INFANTE.— Has hecho bien en aplazar la función. Y ahora puedo irme tranquilo.
FEDERICO.— Retírate si quieres. (Recogiendo tres cartas que hay en el velador.) ¿Tres cartas? ¿Apostamos a que en ellas vienen nuevas calamidades? Nada, que sigue la mala. (Abre una.) ¿Lo ves?... Una desgracia, un golpe en la nuca... Mi padre me anuncia que llega pasado mañana... ¿Y a qué viene?... Es mi padre y no puedo decir contra él ninguna palabra ofensiva. (Con ira.) Te juro, amigo Infante, que soy el hombre más digno de lástima que hay bajo el sol. No puedo echar de mí esta susceptibilidad delicadísima, y a donde quiera que me vuelvo no encuentro sino agudas puntas que me la hieren y me la chafan. ¡Este hombre...! (Estruja la carta y la arroja al suelo.) Si no fuera mi padre, creo que le... ¿Pero a qué vendrá a Madrid? Me lo figuro, y la rabia me ahoga. ¿Por qué no se estará allá, en su libre América, olvidado y olvidándonos? No me bastaba con el sofoco que me ha dado Clotilde, sino que también este azote había de caer sobre mí.
INFANTE.— Lee las demás cartas. La suerte suele darnos sorpresas... Quizás en alguna de ellas encuentres un bien inesperado.
FEDERICO.— (examinando otra carta.) Sí... para bienes inesperados está el tiempo.
Conozco la letra. Es de Torquemada... (La abre.) Maldita sea tu alma... (Lee.) "Pongo en su conocimiento que si mañana a las doce...".

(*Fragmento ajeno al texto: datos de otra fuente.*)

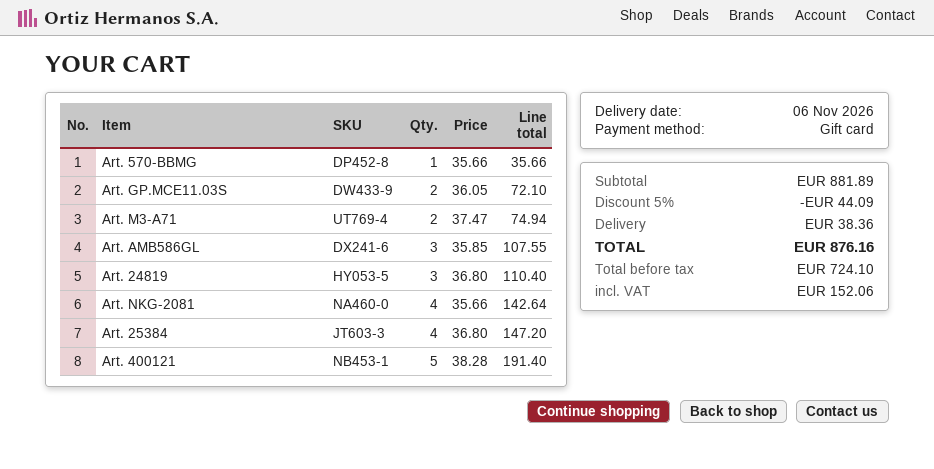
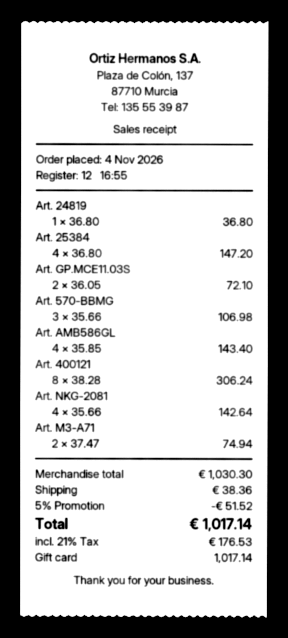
Art. 570-BBMG: 1 x 35.66 = 35.66 -> 3 x 35.66 = 106.98
Art. AMB586GL: 3 x 35.85 = 107.55 -> 4 x 35.85 = 143.40
Art. 24819: 3 x 36.80 = 110.40 -> 1 x 36.80 = 36.80
Art. 400121: 5 x 38.28 = 191.40 -> 8 x 38.28 = 306.24
subtotal: 881.89 -> 1030.30
discount: 5% = 44.09 -> 5% = 51.52
tax: 152.06 -> 176.53
total: 876.16 -> 1017.14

INFANTE.— Lo que es por ese lado... Entérate de la otra. ¿Conoces también la letra del sobre?
FEDERICO.— (que sonríe examinando el sobre.) Pues mira, estos garabatos me producen una dulce impresión entre tantas desventuras. Es de una mujer... ¿Para qué hacer misterios? Es de La Peri... ¡Pobrecilla!... (Lee para sí.) Nada, me convida a almorzar. Tiene que hablarme... Sí; el día es a propósito para almuercitos...
INFANTE.— Yo me retiro... No olvides mis consejos. Siento dejarte tan preocupado y caviloso. ¿Acaso, en medio de las agitaciones de esta noche, has visto un rayo de luz, un indicio de salvación?
FEDERICO.— (después de una pausa.) ¡Quién sabe! Tal vez sí. (Se dan las manos cariñosamente.)
INFANTE.— Pues buenas noches... digo, buenos días. Pronto amanecerá.
FEDERICO.— Adiós. (Vase INFANTE. FEDERICO pasa a la alcoba.)